Screenshot and code edit data
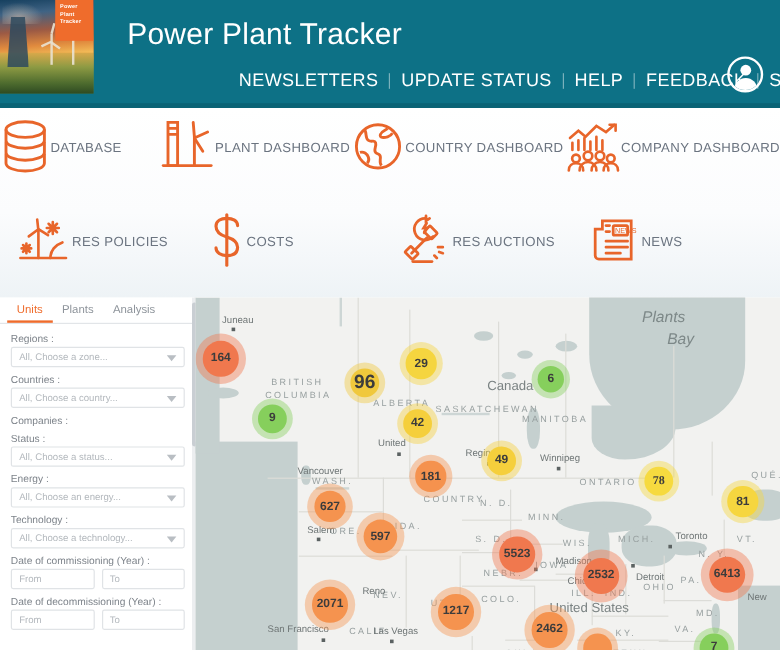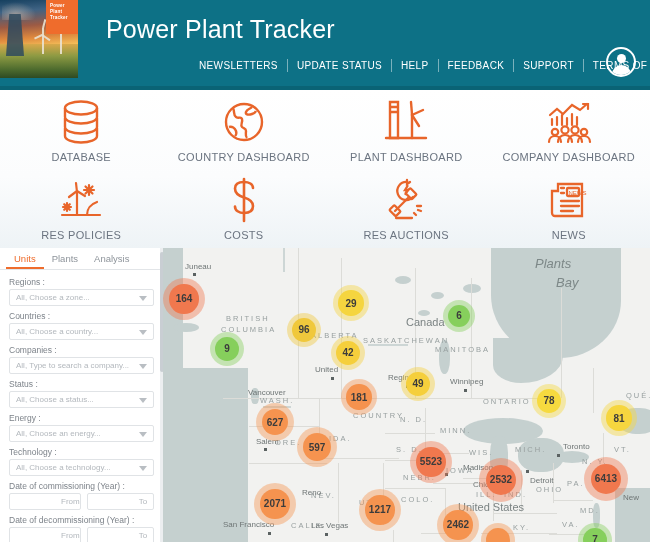--- a/index.html
+++ b/index.html
@@ -66,7 +66,7 @@
     display: flex; align-items: center; gap: 0px;
   }
   .nav a {
-    color: #ffffff; font-size: 10px; letter-spacing: .35px;
+    color: #ffffff; font-size: 15px; letter-spacing: .35px;
     text-decoration: none; padding: 0 9px; white-space: nowrap;
     font-family: "Liberation Sans", sans-serif;
   }

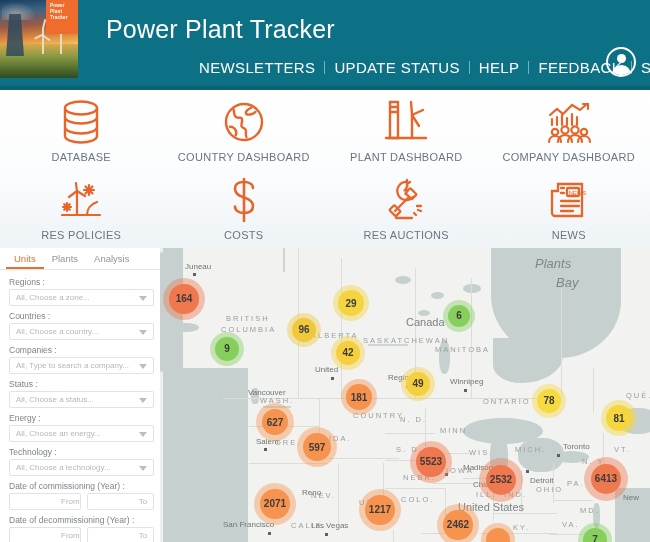--- a/index.html
+++ b/index.html
@@ -96,7 +96,7 @@
   .icon-row.r1 { top: 6px; }
   .icon-row.r2 { top: 84px; }
   .icon-cell {
-    flex: 1; display: flex; flex-direction: column; align-items: center;
+    flex: 1; display: flex; flex-direction: row; align-items: center;
     cursor: pointer;
   }
   .icon-art { height: 52px; display:flex; align-items:center; justify-content:center; }

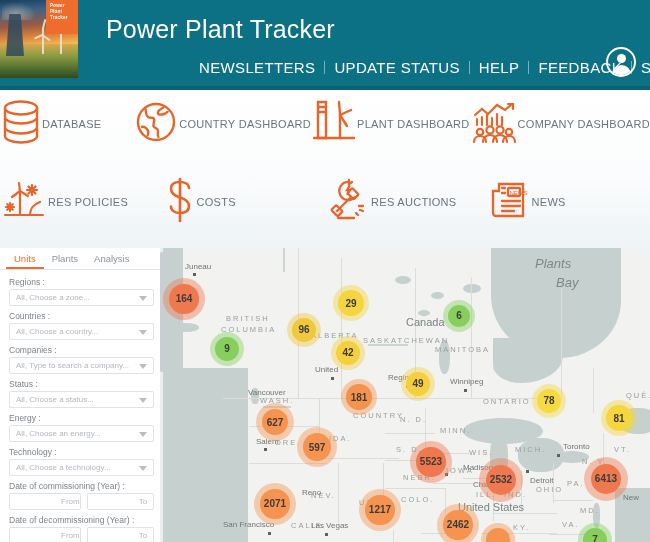--- a/index.html
+++ b/index.html
@@ -258,20 +258,6 @@
 
       <div class="icon-cell">
         <div class="icon-art">
-          <svg width="46" height="46" viewBox="0 0 46 46">
-            <g fill="none" stroke="#e8652a" stroke-width="2.4">
-              <circle cx="23" cy="23" r="18"></circle>
-              <path d="M12 9c2 4 0 7 3 9s5-1 6 2-2 6 0 8 4 1 4 4-1 5 1 7"></path>
-              <path d="M31 8c-2 2-5 2-6 5s3 3 6 2 4-3 4-3"></path>
-              <path d="M8 28c3-1 6 1 7 4s-1 5-1 5"></path>
-            </g>
-          </svg>
-        </div>
-        <div class="icon-label">COUNTRY DASHBOARD</div>
-      </div>
-
-      <div class="icon-cell">
-        <div class="icon-art">
           <svg width="46" height="48" viewBox="0 0 46 48">
             <g fill="none" stroke="#e8652a" stroke-width="2.4" stroke-linecap="round">
               <path d="M7 4h8v36H7z"></path>
@@ -285,6 +271,20 @@
           </svg>
         </div>
         <div class="icon-label">PLANT DASHBOARD</div>
+      </div>
+
+      <div class="icon-cell">
+        <div class="icon-art">
+          <svg width="46" height="46" viewBox="0 0 46 46">
+            <g fill="none" stroke="#e8652a" stroke-width="2.4">
+              <circle cx="23" cy="23" r="18"></circle>
+              <path d="M12 9c2 4 0 7 3 9s5-1 6 2-2 6 0 8 4 1 4 4-1 5 1 7"></path>
+              <path d="M31 8c-2 2-5 2-6 5s3 3 6 2 4-3 4-3"></path>
+              <path d="M8 28c3-1 6 1 7 4s-1 5-1 5"></path>
+            </g>
+          </svg>
+        </div>
+        <div class="icon-label">COUNTRY DASHBOARD</div>
       </div>
 
       <div class="icon-cell">

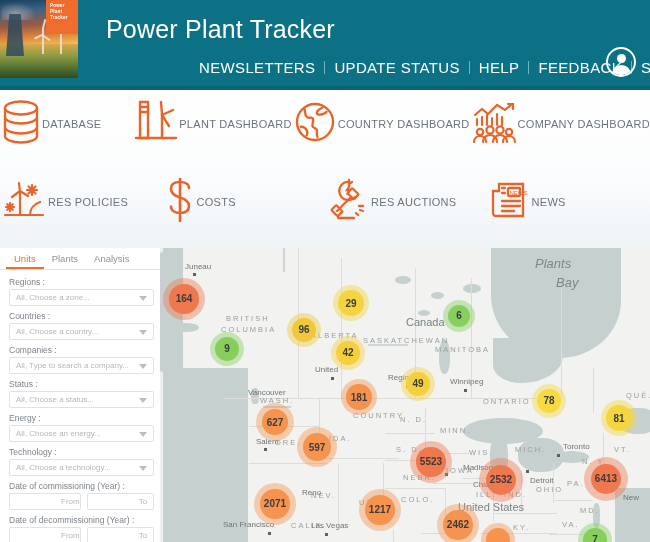--- a/index.html
+++ b/index.html
@@ -94,7 +94,7 @@
   }
   .icon-row { position: absolute; left: 0; width: 650px; display: flex; }
   .icon-row.r1 { top: 6px; }
-  .icon-row.r2 { top: 84px; }
+  .icon-row.r2 { top: 84px; padding-left: 12px; }
   .icon-cell {
     flex: 1; display: flex; flex-direction: row; align-items: center;
     cursor: pointer;

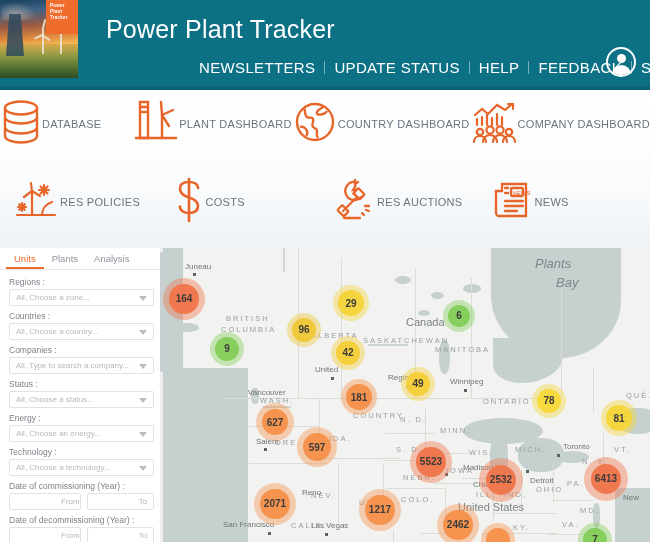--- a/index.html
+++ b/index.html
@@ -579,7 +579,7 @@
     <div class="marker" style="left:64px;top:101px;width:34px;height:34px;font-size:10px;background:rgba(134,207,92,.42);">
       <div class="core" style="background:#86cf5c;">9</div>
     </div>
-    <div class="marker" style="left:141px;top:82px;width:34px;height:34px;font-size:10px;background:rgba(240,200,60,.42);">
+    <div class="marker" style="left:141px;top:71px;width:34px;height:34px;font-size:16px;background:rgba(240,200,60,.42);">
       <div class="core" style="background:#f0c83c;">96</div>
     </div>
     <div class="marker" style="left:188px;top:55px;width:36px;height:36px;font-size:10px;background:rgba(245,213,63,.42);">

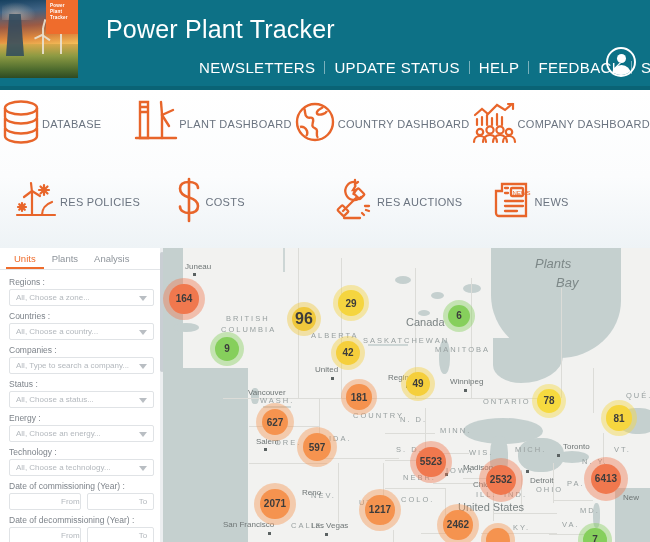--- a/index.html
+++ b/index.html
@@ -399,10 +399,6 @@
       </div>
 
       <div class="f-label">Companies :</div>
-      <div class="f-select">
-        <div class="ph">All, Type to search a company...</div>
-        <div class="caret"></div>
-      </div>
 
       <div class="f-label">Status :</div>
       <div class="f-select">

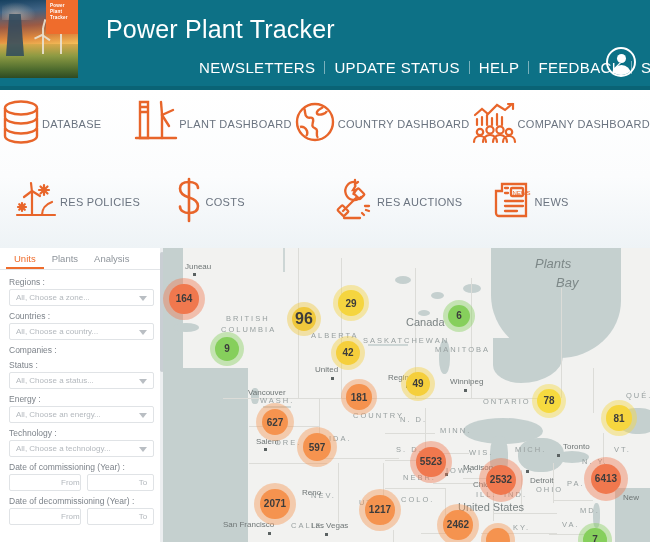--- a/index.html
+++ b/index.html
@@ -593,7 +593,7 @@
     <div class="marker" style="left:196px;top:149px;width:36px;height:36px;font-size:10px;background:rgba(245,146,78,.42);">
       <div class="core" style="background:#f5924e;">181</div>
     </div>
-    <div class="marker" style="left:386px;top:153px;width:34px;height:34px;font-size:10px;background:rgba(246,218,63,.42);">
+    <div class="marker" style="left:386px;top:153px;width:34px;height:34px;font-size:10px;background:rgba(246,218,63,.42);font-family:Liberation Serif, serif;">
       <div class="core" style="background:#f6da3f;">78</div>
     </div>
     <div class="marker" style="left:456px;top:170px;width:36px;height:36px;font-size:10px;background:rgba(246,214,63,.42);">

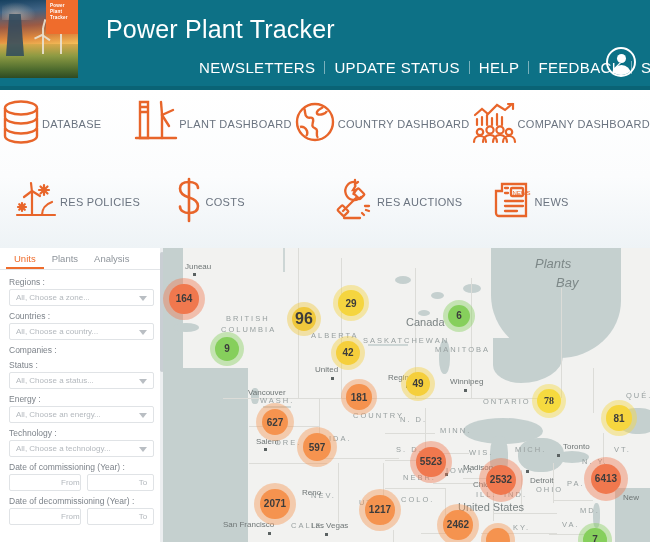--- a/index.html
+++ b/index.html
@@ -149,7 +149,6 @@
   .f-date span {
     color: #b3b8bd; font-size: 8px; padding-left: 6px;
     font-family: "Liberation Sans", sans-serif;
-    margin-left: 45px;
   }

### Your objective
The answer must be the entries above, printed exactly, with no pictures.

### Answer space
--- a/index.html
+++ b/index.html
@@ -66,7 +66,7 @@
     display: flex; align-items: center; gap: 0px;
   }
   .nav a {
-    color: #ffffff; font-size: 10px; letter-spacing: .35px;
+    color: #ffffff; font-size: 15px; letter-spacing: .35px;
     text-decoration: none; padding: 0 9px; white-space: nowrap;
     font-family: "Liberation Sans", sans-serif;
   }

--- a/index.html
+++ b/index.html
@@ -96,7 +96,7 @@
   .icon-row.r1 { top: 6px; }
   .icon-row.r2 { top: 84px; }
   .icon-cell {
-    flex: 1; display: flex; flex-direction: column; align-items: center;
+    flex: 1; display: flex; flex-direction: row; align-items: center;
     cursor: pointer;
   }
   .icon-art { height: 52px; display:flex; align-items:center; justify-content:center; }

--- a/index.html
+++ b/index.html
@@ -258,20 +258,6 @@
 
       <div class="icon-cell">
         <div class="icon-art">
-          <svg width="46" height="46" viewBox="0 0 46 46">
-            <g fill="none" stroke="#e8652a" stroke-width="2.4">
-              <circle cx="23" cy="23" r="18"></circle>
-              <path d="M12 9c2 4 0 7 3 9s5-1 6 2-2 6 0 8 4 1 4 4-1 5 1 7"></path>
-              <path d="M31 8c-2 2-5 2-6 5s3 3 6 2 4-3 4-3"></path>
-              <path d="M8 28c3-1 6 1 7 4s-1 5-1 5"></path>
-            </g>
-          </svg>
-        </div>
-        <div class="icon-label">COUNTRY DASHBOARD</div>
-      </div>
-
-      <div class="icon-cell">
-        <div class="icon-art">
           <svg width="46" height="48" viewBox="0 0 46 48">
             <g fill="none" stroke="#e8652a" stroke-width="2.4" stroke-linecap="round">
               <path d="M7 4h8v36H7z"></path>
@@ -285,6 +271,20 @@
           </svg>
         </div>
         <div class="icon-label">PLANT DASHBOARD</div>
+      </div>
+
+      <div class="icon-cell">
+        <div class="icon-art">
+          <svg width="46" height="46" viewBox="0 0 46 46">
+            <g fill="none" stroke="#e8652a" stroke-width="2.4">
+              <circle cx="23" cy="23" r="18"></circle>
+              <path d="M12 9c2 4 0 7 3 9s5-1 6 2-2 6 0 8 4 1 4 4-1 5 1 7"></path>
+              <path d="M31 8c-2 2-5 2-6 5s3 3 6 2 4-3 4-3"></path>
+              <path d="M8 28c3-1 6 1 7 4s-1 5-1 5"></path>
+            </g>
+          </svg>
+        </div>
+        <div class="icon-label">COUNTRY DASHBOARD</div>
       </div>
 
       <div class="icon-cell">

--- a/index.html
+++ b/index.html
@@ -94,7 +94,7 @@
   }
   .icon-row { position: absolute; left: 0; width: 650px; display: flex; }
   .icon-row.r1 { top: 6px; }
-  .icon-row.r2 { top: 84px; }
+  .icon-row.r2 { top: 84px; padding-left: 12px; }
   .icon-cell {
     flex: 1; display: flex; flex-direction: row; align-items: center;
     cursor: pointer;

--- a/index.html
+++ b/index.html
@@ -579,7 +579,7 @@
     <div class="marker" style="left:64px;top:101px;width:34px;height:34px;font-size:10px;background:rgba(134,207,92,.42);">
       <div class="core" style="background:#86cf5c;">9</div>
     </div>
-    <div class="marker" style="left:141px;top:82px;width:34px;height:34px;font-size:10px;background:rgba(240,200,60,.42);">
+    <div class="marker" style="left:141px;top:71px;width:34px;height:34px;font-size:16px;background:rgba(240,200,60,.42);">
       <div class="core" style="background:#f0c83c;">96</div>
     </div>
     <div class="marker" style="left:188px;top:55px;width:36px;height:36px;font-size:10px;background:rgba(245,213,63,.42);">

--- a/index.html
+++ b/index.html
@@ -399,10 +399,6 @@
       </div>
 
       <div class="f-label">Companies :</div>
-      <div class="f-select">
-        <div class="ph">All, Type to search a company...</div>
-        <div class="caret"></div>
-      </div>
 
       <div class="f-label">Status :</div>
       <div class="f-select">

--- a/index.html
+++ b/index.html
@@ -593,7 +593,7 @@
     <div class="marker" style="left:196px;top:149px;width:36px;height:36px;font-size:10px;background:rgba(245,146,78,.42);">
       <div class="core" style="background:#f5924e;">181</div>
     </div>
-    <div class="marker" style="left:386px;top:153px;width:34px;height:34px;font-size:10px;background:rgba(246,218,63,.42);">
+    <div class="marker" style="left:386px;top:153px;width:34px;height:34px;font-size:10px;background:rgba(246,218,63,.42);font-family:Liberation Serif, serif;">
       <div class="core" style="background:#f6da3f;">78</div>
     </div>
     <div class="marker" style="left:456px;top:170px;width:36px;height:36px;font-size:10px;background:rgba(246,214,63,.42);">

--- a/index.html
+++ b/index.html
@@ -149,7 +149,6 @@
   .f-date span {
     color: #b3b8bd; font-size: 8px; padding-left: 6px;
     font-family: "Liberation Sans", sans-serif;
-    margin-left: 45px;
   }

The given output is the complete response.